Apart from holding their own e-rally live streams, political parties are given airtime for campaigning through the Constituency Political Broadcasts (CPB) which will be aired on Mediacorp’s Channel 5. This is on top of the Party Political Broadcasts, which will be aired on 19 TV and radio channels.
If that’s still too much effort, why not just refer to our first-time voters guide? You don’t need to be a first-timer to use it.
4. Voting is supposed to be secret, so why is there a serial number on my ballot paper?
Theoretically, it is possible for anyone with access to the ballot papers to identify who cast a particular vote.

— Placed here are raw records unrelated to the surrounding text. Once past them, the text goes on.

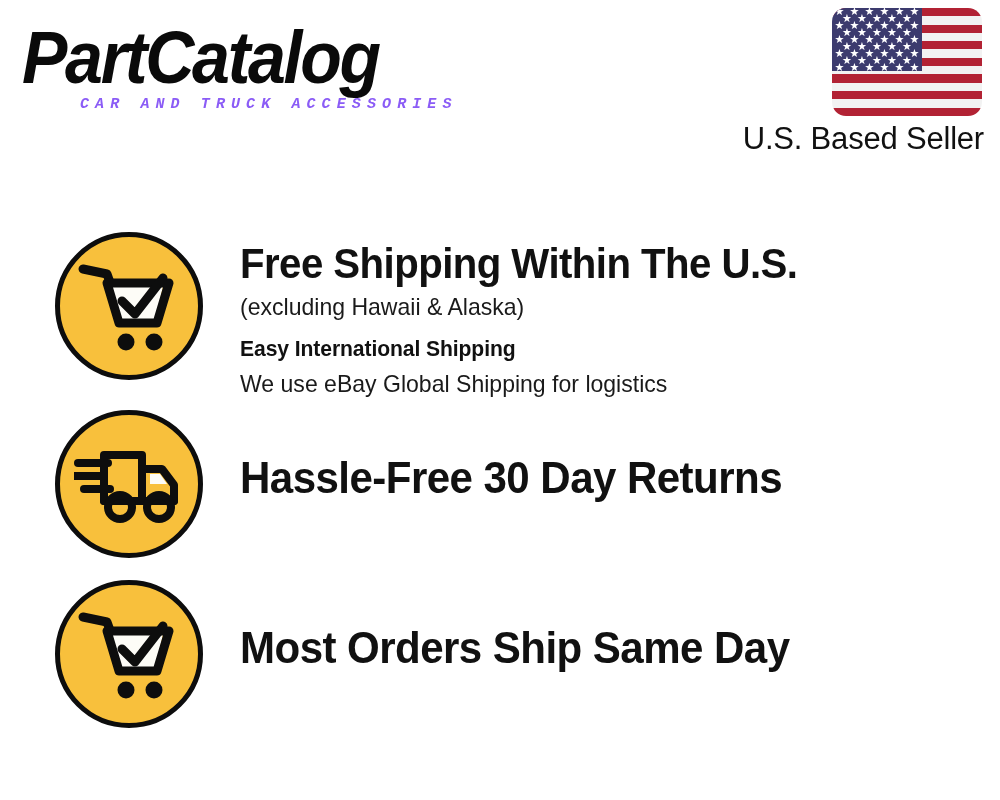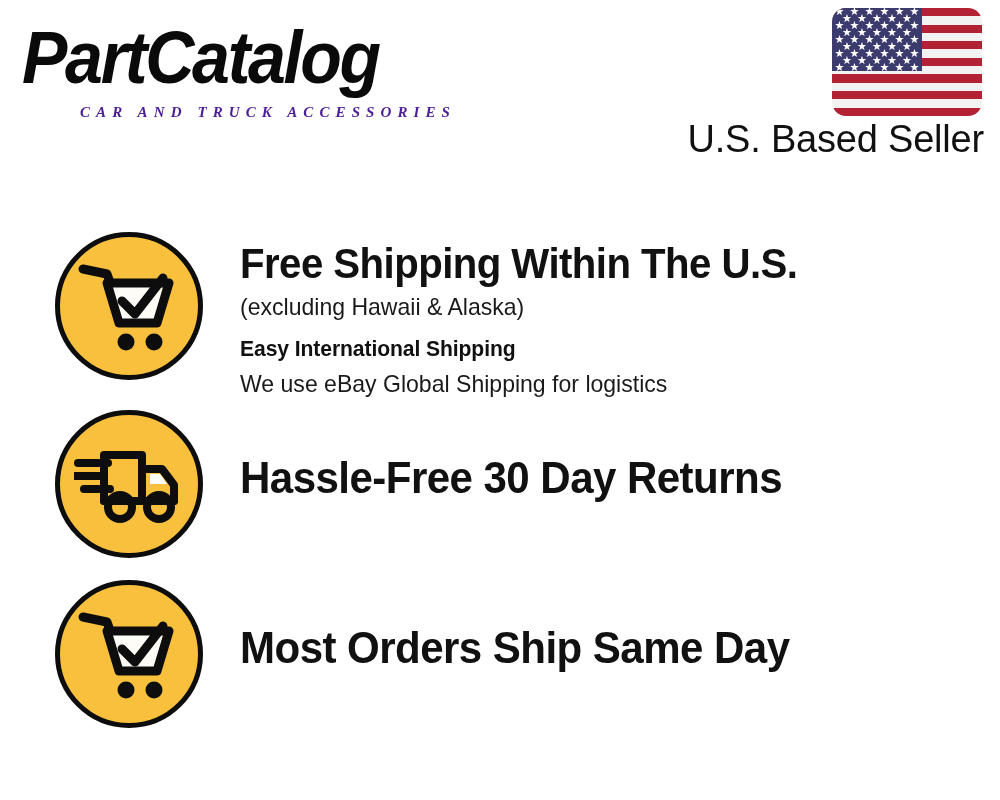--- a/index.html
+++ b/index.html
@@ -56,13 +56,13 @@
   .brand-tagline {
     position: absolute;
     left: 58px;
-    top: 86px;
-    font-family: Liberation Serif, serif;
+    top: 78px;
+    font-family: Liberation Mono, monospace;
     font-weight: 700;
     font-style: italic;
     font-size: 15px;
     letter-spacing: 6.1px;
-    color: #4c1d95;
+    color: #8b5cf6;
     white-space: nowrap;
   }
 

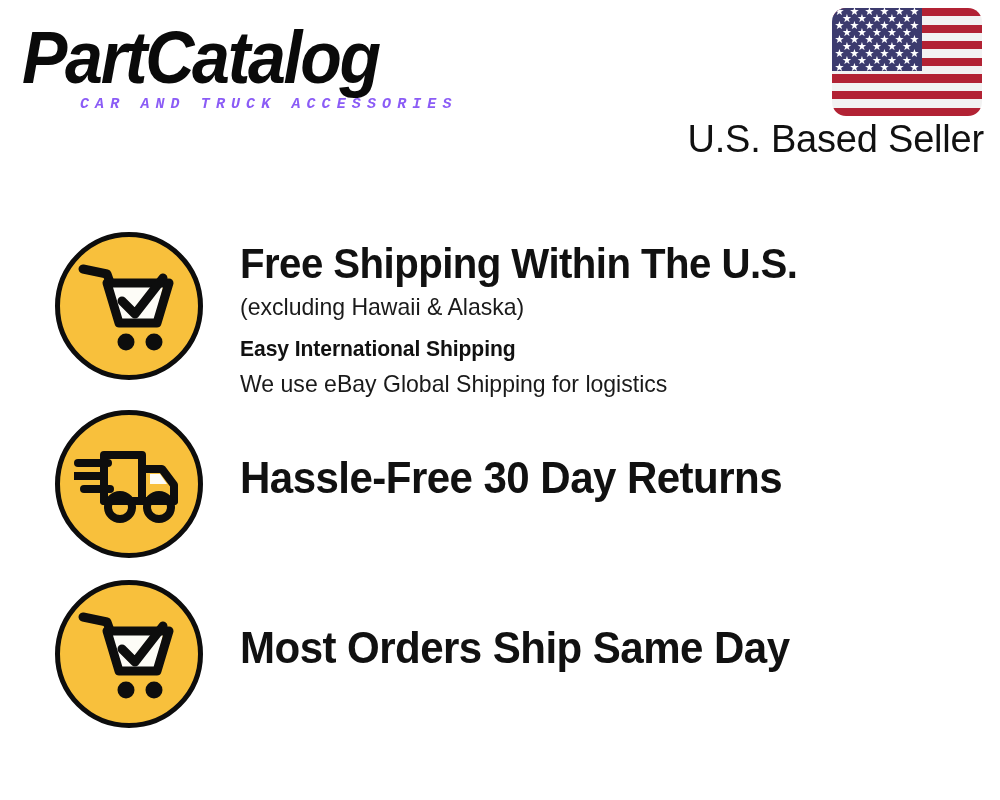--- a/index.html
+++ b/index.html
@@ -120,7 +120,7 @@
     top: 112px;
     font-family: "Liberation Sans", sans-serif;
     font-weight: 400;
-    font-size: 38px;
+    font-size: 31px;
     line-height: 38px;
     color: #111111;
     white-space: nowrap;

However, the true purpose of the serial number is to protect the integrity of the democratic process. When the ballot paper is issued, the number facilitates vote tracing if necessary, and tracing is only allowed if there’s an order from the court that arises from an election petition (aka someone thinks the results were tampered with.)
Otherwise, the boxes are sealed and signed off to prevent stuffing and impersonation, and they’ll be incinerated six months after the election.
TL;DR Don’t worry, your vote is secret. The number is for protection against voting fraud.
5. I accidentally voted for the wrong party. Can I get a new piece of ballot paper?
If you’ve accidentally voted for the wrong party, marked your cross outside of the box or drew a tick instead of a cross, you’re allowed to exchange your ballot paper for a new one — provided you haven’t deposited it into the ballot box.
You may approach the election official at your polling station and ask for a new one.
6. We already know who will win, so what’s the point of voting?
Don’t count your chickens before they’re hatched. Up until the final result is announced, no one really knows who’s going to win.
Every vote counts — in determining who’s running your constituency, in determining who the governing party is, which would, in turn, affect everyone, including you.